[Collection entries]
*** Block opens ***
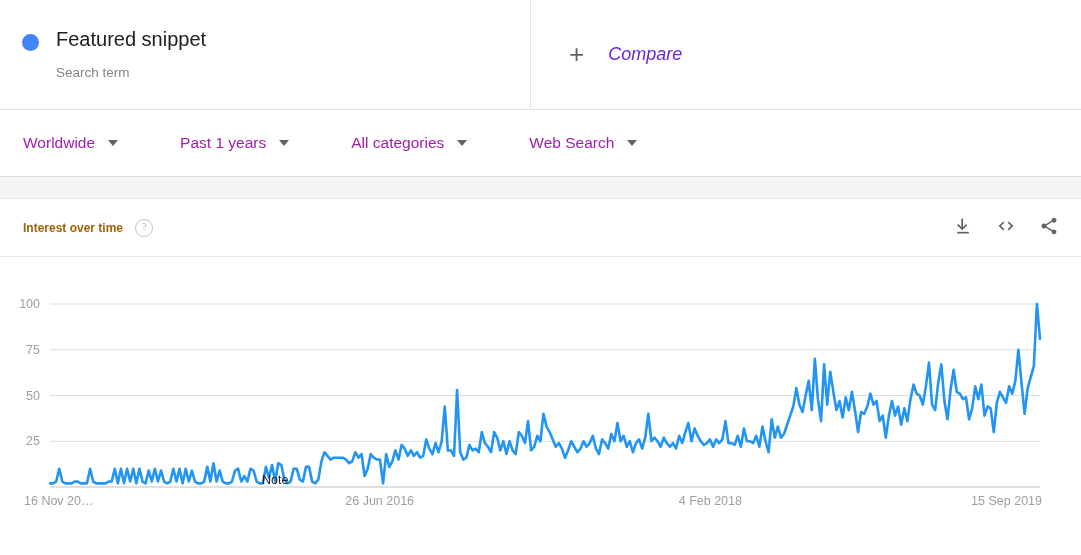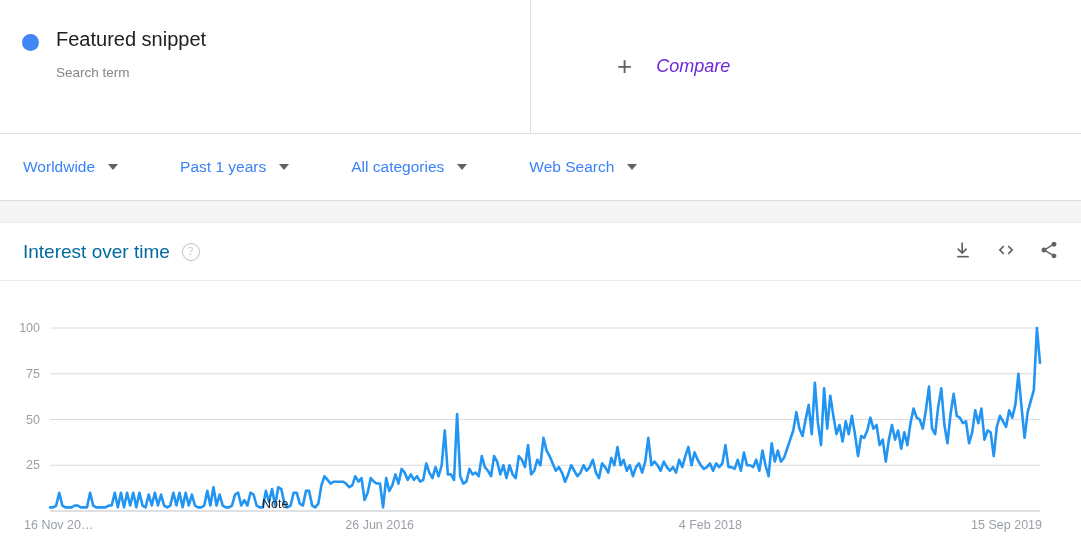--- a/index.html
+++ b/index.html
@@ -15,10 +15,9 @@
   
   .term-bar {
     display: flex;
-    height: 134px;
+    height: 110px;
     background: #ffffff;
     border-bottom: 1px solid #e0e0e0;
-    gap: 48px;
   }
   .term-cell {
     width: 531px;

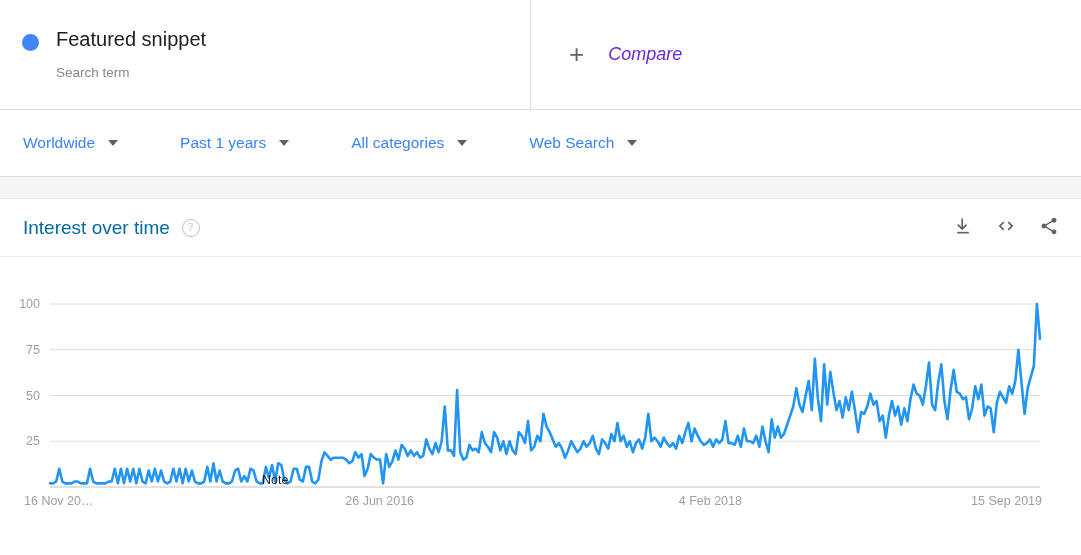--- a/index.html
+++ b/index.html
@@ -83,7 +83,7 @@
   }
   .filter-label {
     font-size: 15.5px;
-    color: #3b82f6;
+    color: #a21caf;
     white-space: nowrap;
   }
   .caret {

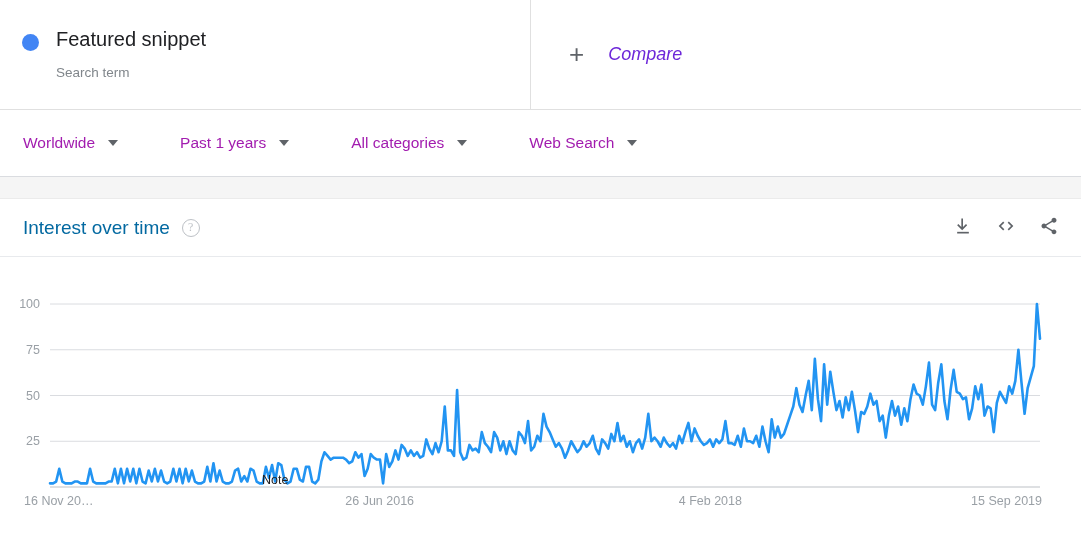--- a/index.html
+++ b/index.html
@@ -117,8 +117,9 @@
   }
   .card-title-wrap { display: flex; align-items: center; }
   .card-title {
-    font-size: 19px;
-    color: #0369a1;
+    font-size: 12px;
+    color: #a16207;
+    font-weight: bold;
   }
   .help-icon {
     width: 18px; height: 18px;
*** Block closes ***
▶ **Your objective**
Extract exactly the lines between the line containing "flex; align-items: center;" and the end of the data, including both.

▶ **Result for this exercise**
   .card-title-wrap { display: flex; align-items: center; }
   .card-title {
-    font-size: 19px;
-    color: #0369a1;
+    font-size: 12px;
+    color: #a16207;
+    font-weight: bold;
   }
   .help-icon {
     width: 18px; height: 18px;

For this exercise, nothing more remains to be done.